Die Chefredaktion von ARD-aktuell räumt Fehler in der Berichterstattung über die Explosion in Beirut ein. Im Fernsehen habe man die Ereignisse am Dienstagabend nicht ausreichend abgebildet. "Es war eine journalistische Fehleinschätzung", so die Chefredaktion in einem Blogeintrag. Die Tagesschau um 20 Uhr hatte zwar einen Beitrag zu der Explosion, allerdings "zu weit am Schluss der Sendung". Zuvor hatte es in sozialen Medien Kritik gegeben.
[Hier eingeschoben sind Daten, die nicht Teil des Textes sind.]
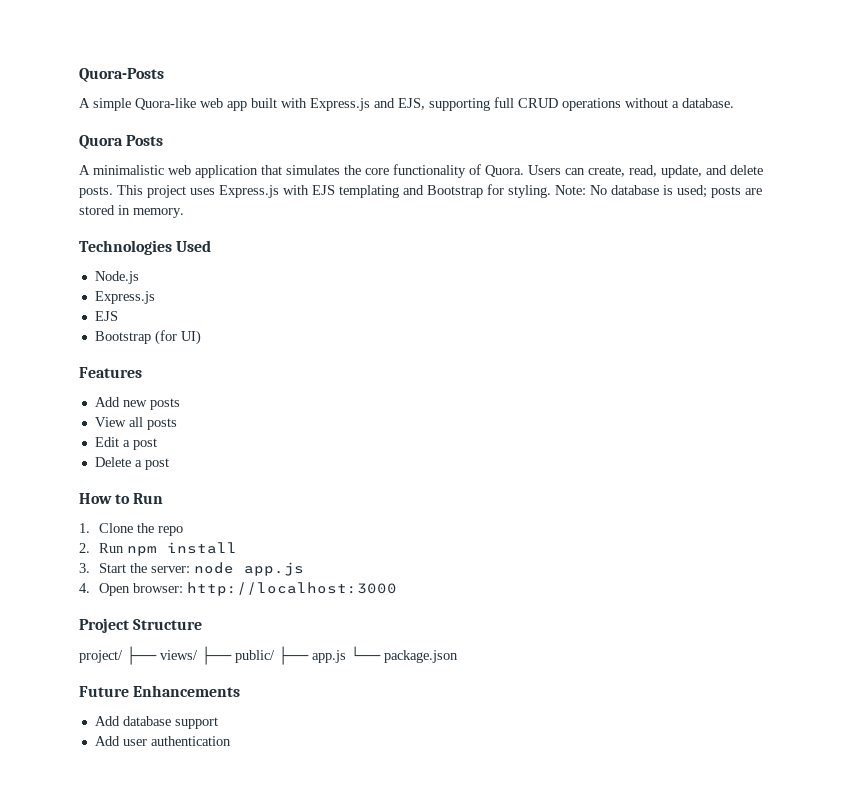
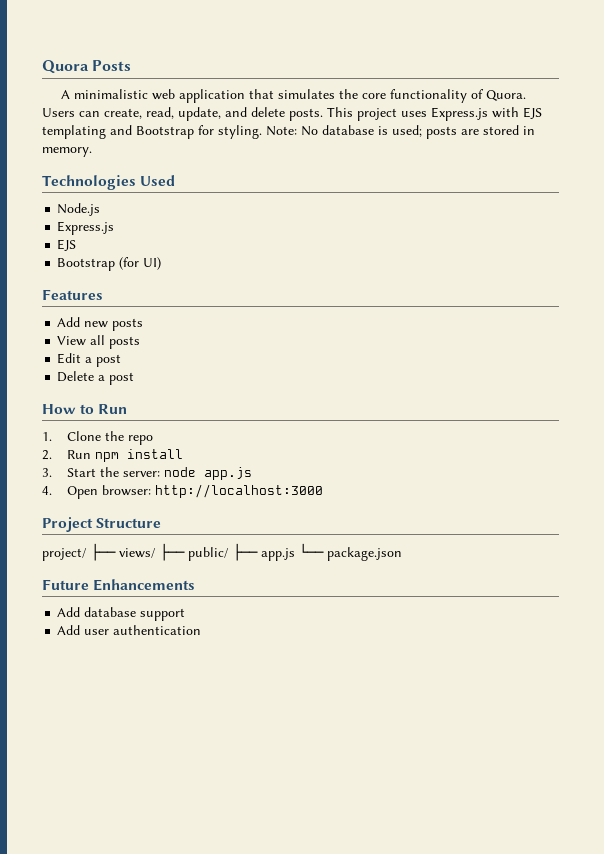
- Quora-Posts
- A simple Quora-like web app built with Express.js and EJS, supporting full CRUD operations without a database.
Auch ein Kurzbericht im Nachrichtenblock der Tagesthemen später am Abend sei nicht ausreichend gewesen. Verantwortlich dafür seien marginale Details gewesen, die zu einer Fehlerkette geführt hätten. "Beide Teams grämen sich heute, "dass dies dem Nachrichtenereignis nicht angemessen war", so der Eintrag der Chefredakteure Marcus Bornheim, Helge Fuhst und Juliane Leopold weiter. Man habe den eigenen Anspruch, die Zuschauer zu "Augenzeugen bei relevanten Ereignissen zu machen", im klassischen Ausspielweg Fernsehen nicht zur Genüge erfüllt.